We don’t need to have a camera and a set of negatives to discover the enormous artistic potential of the darkroom.  I’ve found it great fun – and truly rewarding – simply to create images on light sensitive paper.  In fact, this is how I was first introduced to the darkroom, and I always find it a hugely engaging and creative process:  a sort of painting or sculpting with light, where everyday objects are placed on top of the photographic paper creating patterns when that paper is exposed to light from the enlarger above.  I often find this a real opportunity not just to explore the characteristics of light interacting with the paper and chemicals, but also to make utterly unique images just like a painter working on canvas.  This follows a venerable tradition of fine art photography with the photogram, a medium famously explored by Henry Fox Talbot in his publication of The Pencil of Nature in 1844.  Fox Talbot was, of course, one of the earliest pioneers of photography and in many ways responsible for the traditional darkroom processes of developing and fixing that we have today.  What I didn’t realise is that he was also a member of parliament, an eminent mathematician, astronomer and archaeologist who translated the cuneiform inscriptions from Nineveh!  I feel exhausted just writing that….
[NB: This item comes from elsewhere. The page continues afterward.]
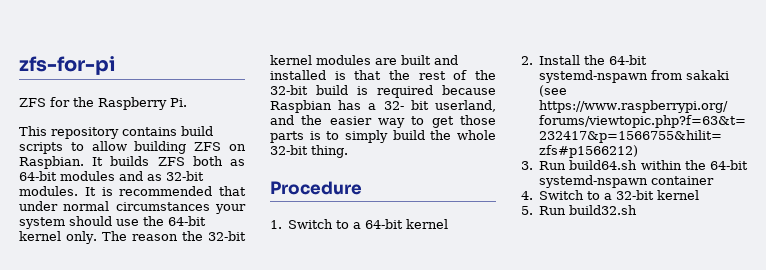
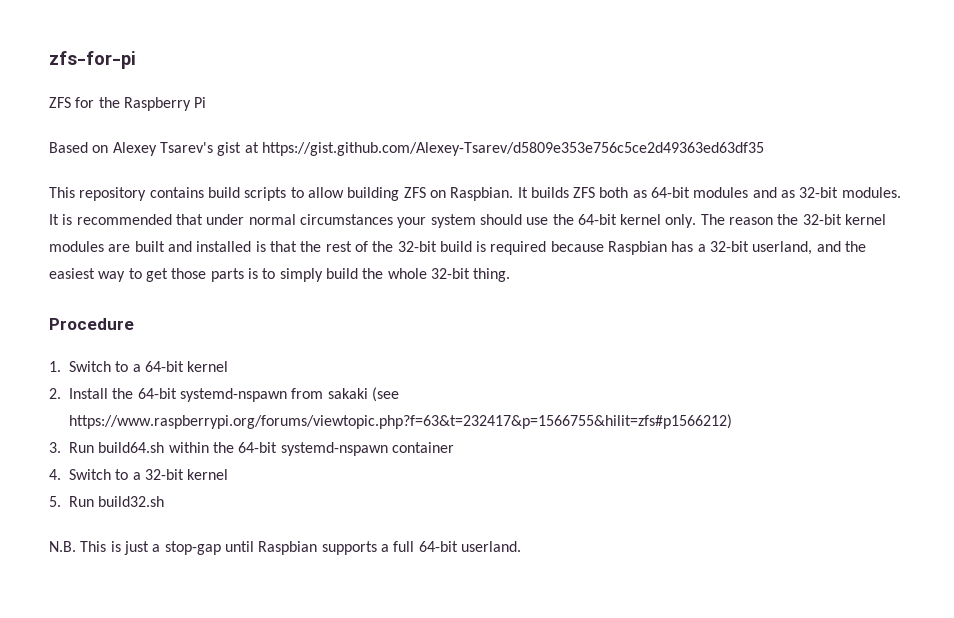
[170,98,187,107] Pi. -> [194,97,207,108] [49,142,764,156] Pi // Based on Alexey Tsarev's gist at https://gist.github.com/Alexey-Tsarev/d5809e353e756c5ce2d49363ed63df35
[383,100,429,110] 32- bit -> [710,241,750,252] 32-bit
[329,116,372,125] easier -> [49,268,95,279] easiest
(638, 210) none -> [49,541,521,555] // N.B. This is just a stop-gap until Raspbian supports a full 64-bit userland.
But not to digress, more contemporary takes on the photogram were witnessed at the V&A’s exhibition on camera-less photography where a number of current international artists exhibited (http://www.vam.ac.uk/content/articles/c/camera-less-photography-artists).  One of those artists, Floris Neusüss, has a solo exhibition on at present at Atlas Gallery until 12 January (http://www.atlasgallery.com/atlas.php).  I popped in to see it the other day and was immediately struck with the shadow-like details that emerge – sometimes barely perceptible – between the absolute black and the white within each image.  The outline of the nude seems to become less distinct when parts of her body are not touching the paper, and, by still obscuring light, leaves a faint ethereal form, revealing traces of lip, nose, shoulder and breast.  It becomes an intricate and layered image.

I left with two immediate thoughts:  first, I want to explore that space between the contact print and the source of light where the shadows are created (no wonder the V&A exhibition was titled ‘Shadow Catchers’);  secondly, I realise again the value of  exhibitions at the smaller galleries, they are worth their weight in gold!  A number of us at The Gate have recently commented on the proliferation in major art galleries hosting photographic exhibitions.  Yet it is often at the smaller galleries where you are able to see the details and avoid the distractions.